- [Task instructions]: In the data below, one line contains "Total | Cases 06-11_v2: 393 -> 298" and a later one contains "Total | Cases 07-24: 2,188 -> 2,865". Print both, with every line between them, exactly and alone.

[Revision comparison data]

◆ ◆ ◆ ◆

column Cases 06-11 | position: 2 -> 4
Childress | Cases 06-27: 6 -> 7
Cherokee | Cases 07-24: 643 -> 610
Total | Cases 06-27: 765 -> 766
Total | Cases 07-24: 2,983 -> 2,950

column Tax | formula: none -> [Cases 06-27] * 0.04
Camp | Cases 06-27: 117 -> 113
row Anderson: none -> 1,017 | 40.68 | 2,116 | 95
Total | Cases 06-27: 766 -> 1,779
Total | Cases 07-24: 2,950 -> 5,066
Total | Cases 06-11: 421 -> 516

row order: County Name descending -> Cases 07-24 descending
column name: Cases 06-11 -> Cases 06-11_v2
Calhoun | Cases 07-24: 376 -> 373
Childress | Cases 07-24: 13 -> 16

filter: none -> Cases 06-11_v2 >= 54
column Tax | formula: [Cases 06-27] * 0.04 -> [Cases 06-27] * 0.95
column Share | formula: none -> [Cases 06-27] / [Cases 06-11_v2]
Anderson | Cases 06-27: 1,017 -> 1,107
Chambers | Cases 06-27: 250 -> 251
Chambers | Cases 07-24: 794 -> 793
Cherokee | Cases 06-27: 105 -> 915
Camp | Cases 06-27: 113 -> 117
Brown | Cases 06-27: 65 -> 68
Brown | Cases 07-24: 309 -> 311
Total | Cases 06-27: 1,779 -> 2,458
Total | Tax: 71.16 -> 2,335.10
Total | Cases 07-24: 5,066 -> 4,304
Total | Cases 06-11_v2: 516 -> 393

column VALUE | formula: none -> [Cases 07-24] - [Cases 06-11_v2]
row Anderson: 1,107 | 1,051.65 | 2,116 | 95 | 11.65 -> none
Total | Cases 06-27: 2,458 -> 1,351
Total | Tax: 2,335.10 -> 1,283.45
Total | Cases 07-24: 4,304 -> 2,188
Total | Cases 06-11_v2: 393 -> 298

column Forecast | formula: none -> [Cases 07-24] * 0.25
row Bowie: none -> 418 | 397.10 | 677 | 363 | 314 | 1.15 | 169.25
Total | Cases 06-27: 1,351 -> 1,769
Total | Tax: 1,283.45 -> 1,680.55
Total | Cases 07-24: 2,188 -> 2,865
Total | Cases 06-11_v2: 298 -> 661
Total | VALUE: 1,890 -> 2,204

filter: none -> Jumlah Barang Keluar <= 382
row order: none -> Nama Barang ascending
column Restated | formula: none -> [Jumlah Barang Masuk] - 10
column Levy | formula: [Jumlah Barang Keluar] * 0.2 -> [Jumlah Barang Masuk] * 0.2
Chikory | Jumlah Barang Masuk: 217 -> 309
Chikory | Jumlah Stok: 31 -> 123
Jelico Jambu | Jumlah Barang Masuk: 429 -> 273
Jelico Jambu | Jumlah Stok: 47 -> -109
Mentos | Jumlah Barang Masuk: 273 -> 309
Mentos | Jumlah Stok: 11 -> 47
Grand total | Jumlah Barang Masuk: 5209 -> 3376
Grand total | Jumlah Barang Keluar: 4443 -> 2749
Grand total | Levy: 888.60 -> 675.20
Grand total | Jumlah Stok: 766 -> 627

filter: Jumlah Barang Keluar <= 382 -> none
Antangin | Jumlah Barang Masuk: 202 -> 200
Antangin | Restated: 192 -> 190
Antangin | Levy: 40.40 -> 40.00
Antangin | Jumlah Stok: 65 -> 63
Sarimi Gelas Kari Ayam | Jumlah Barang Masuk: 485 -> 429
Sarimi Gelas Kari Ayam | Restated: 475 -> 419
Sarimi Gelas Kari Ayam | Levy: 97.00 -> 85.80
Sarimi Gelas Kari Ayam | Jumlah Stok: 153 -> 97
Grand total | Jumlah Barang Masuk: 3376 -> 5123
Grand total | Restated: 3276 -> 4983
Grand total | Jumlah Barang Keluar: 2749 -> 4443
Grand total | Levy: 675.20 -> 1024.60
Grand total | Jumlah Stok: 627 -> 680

◆ ◆ ◆ ◆

- [Output below]:
Total | Cases 06-11_v2: 393 -> 298

column Forecast | formula: none -> [Cases 07-24] * 0.25
row Bowie: none -> 418 | 397.10 | 677 | 363 | 314 | 1.15 | 169.25
Total | Cases 06-27: 1,351 -> 1,769
Total | Tax: 1,283.45 -> 1,680.55
Total | Cases 07-24: 2,188 -> 2,865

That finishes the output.